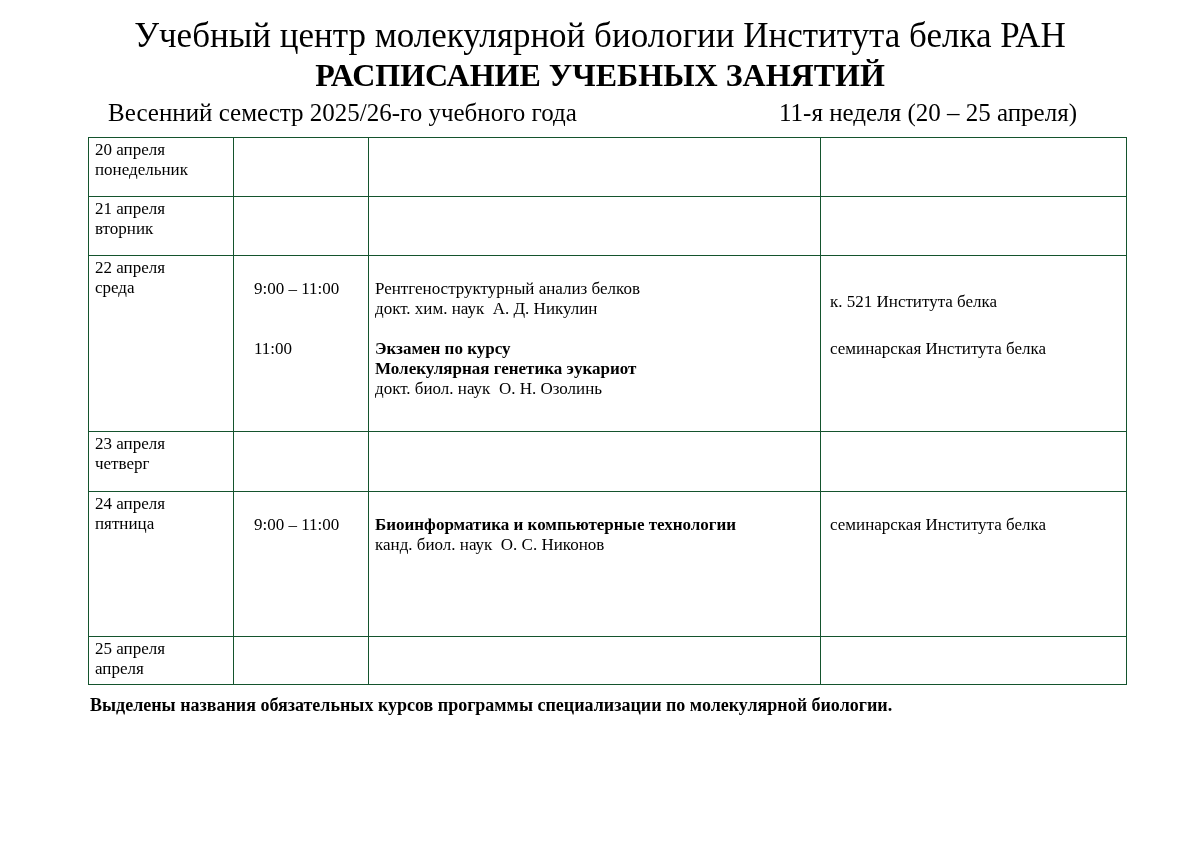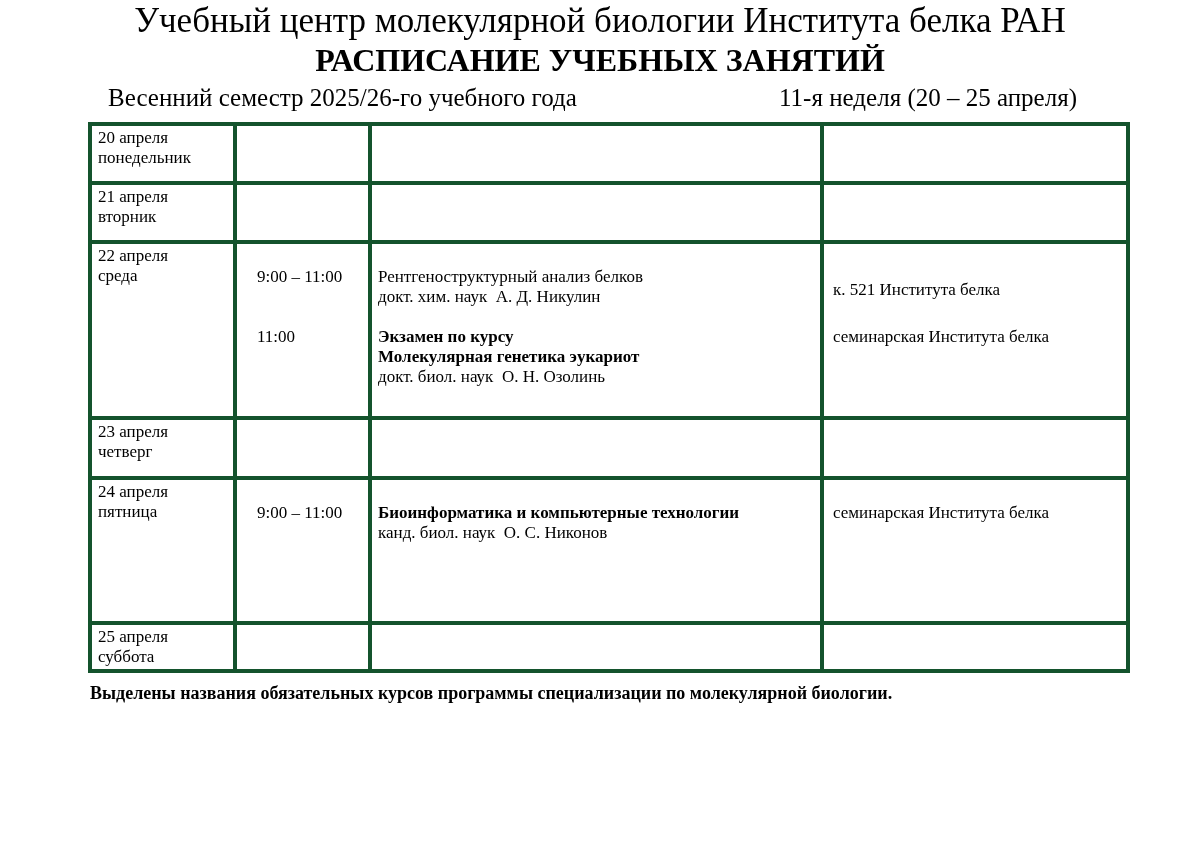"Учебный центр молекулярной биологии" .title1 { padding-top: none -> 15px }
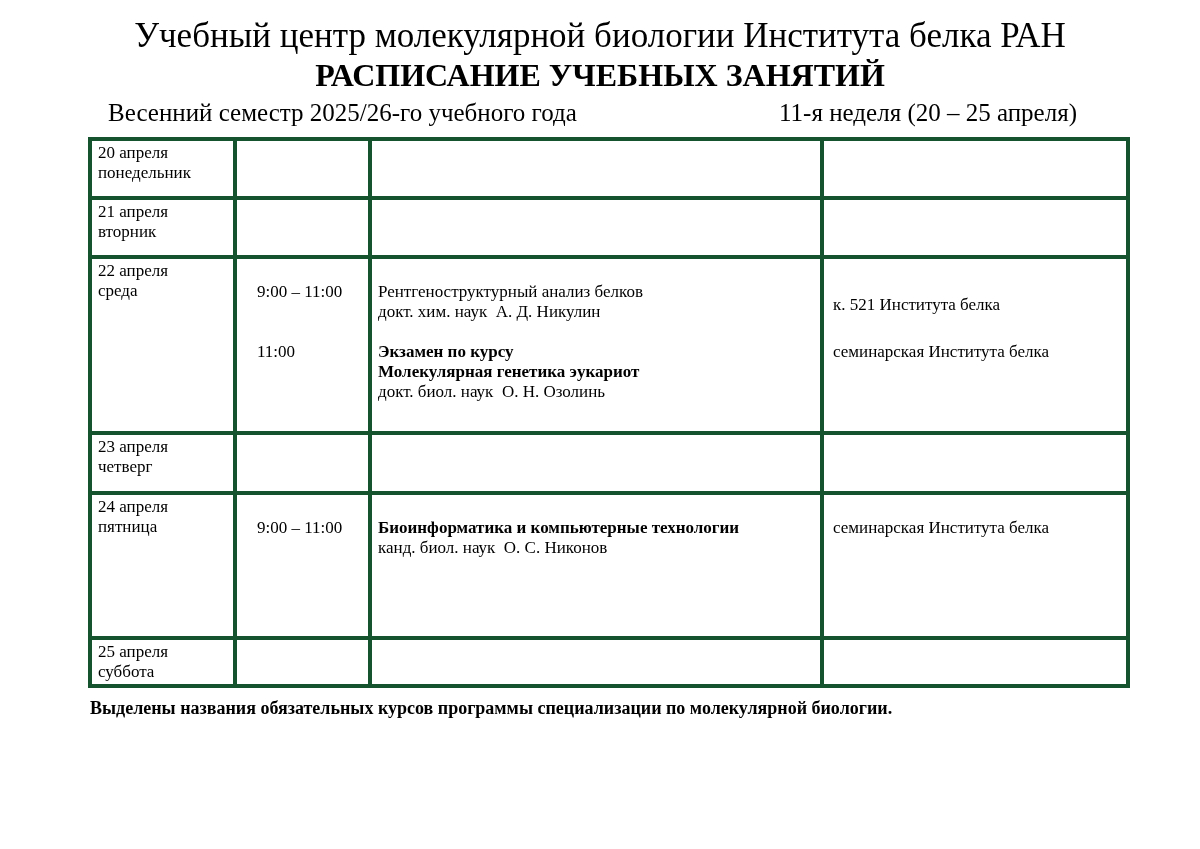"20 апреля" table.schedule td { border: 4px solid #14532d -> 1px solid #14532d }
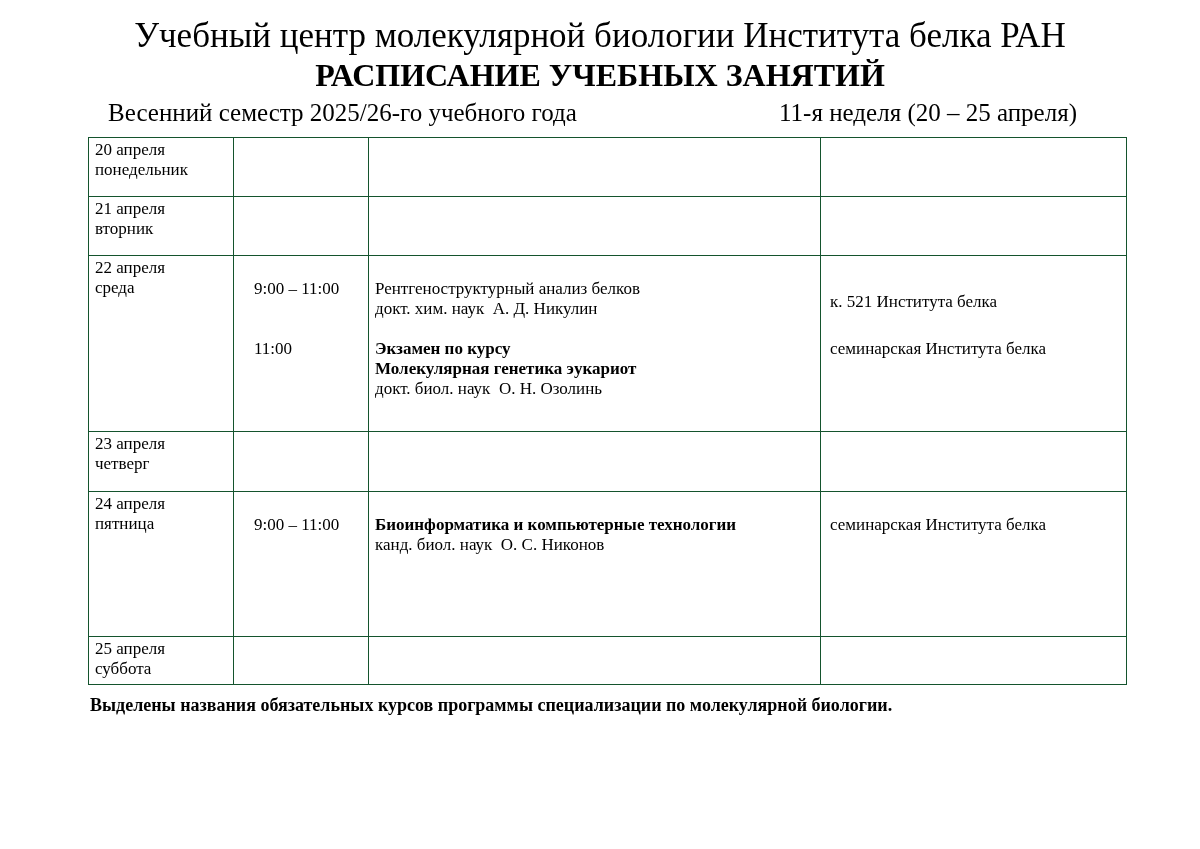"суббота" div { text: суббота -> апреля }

* * *

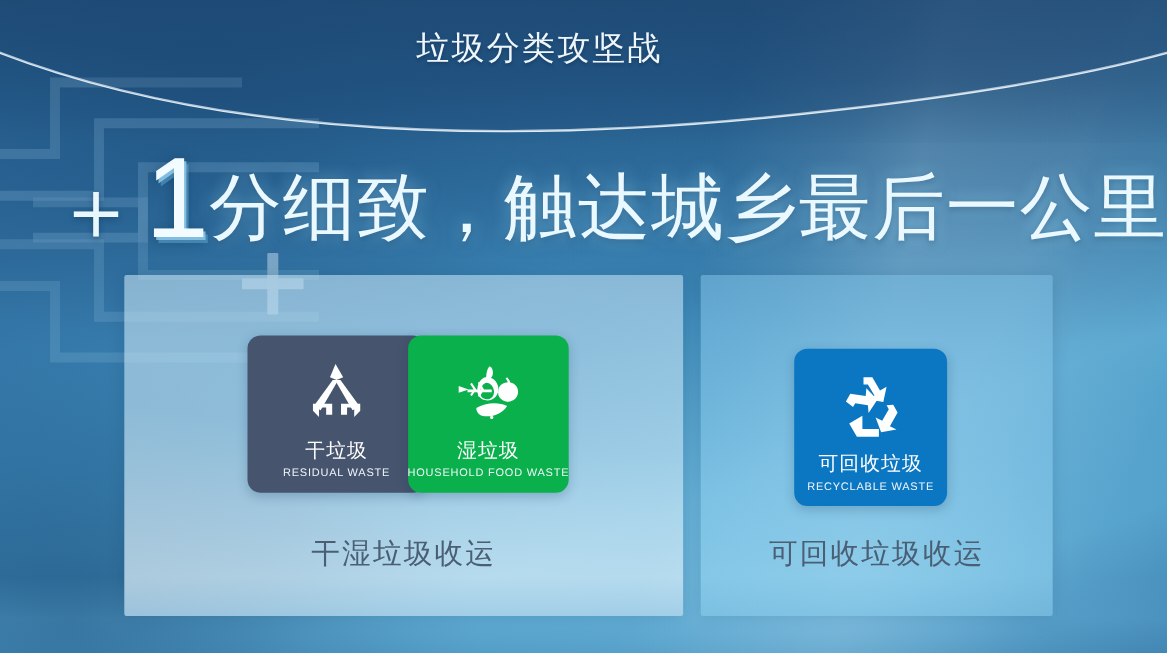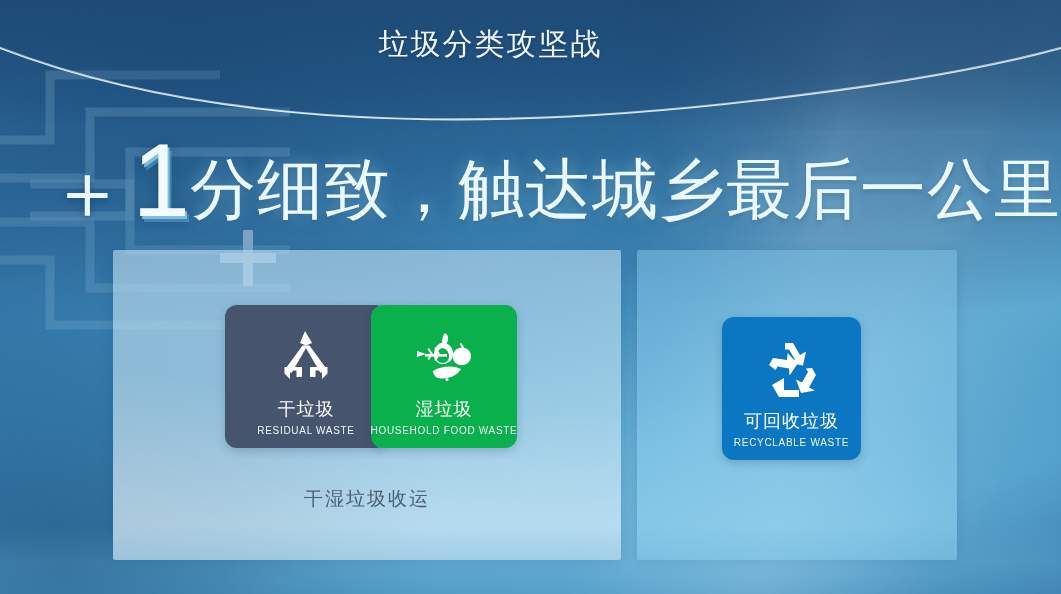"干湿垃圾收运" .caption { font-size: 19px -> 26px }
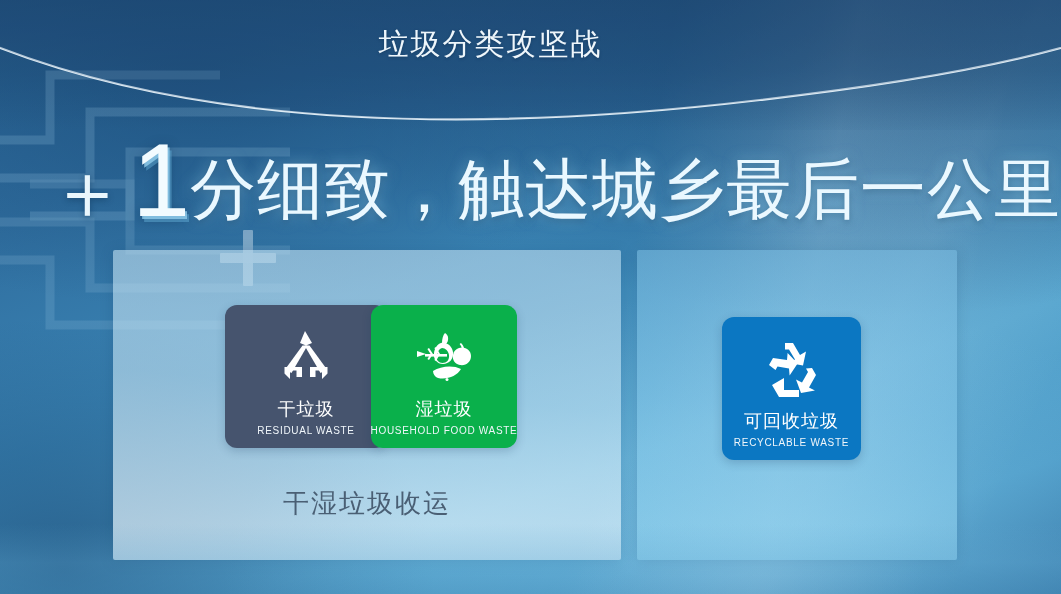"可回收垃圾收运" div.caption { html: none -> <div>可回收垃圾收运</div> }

» Problem requirements
Above are the records; return the lines in them from the one with "border: 4px solid" to the one with "text: суббота ->", inclusive, exactly and without images.

» Response to this exercise
"20 апреля" table.schedule td { border: 4px solid #14532d -> 1px solid #14532d }
"суббота" div { text: суббота -> апреля }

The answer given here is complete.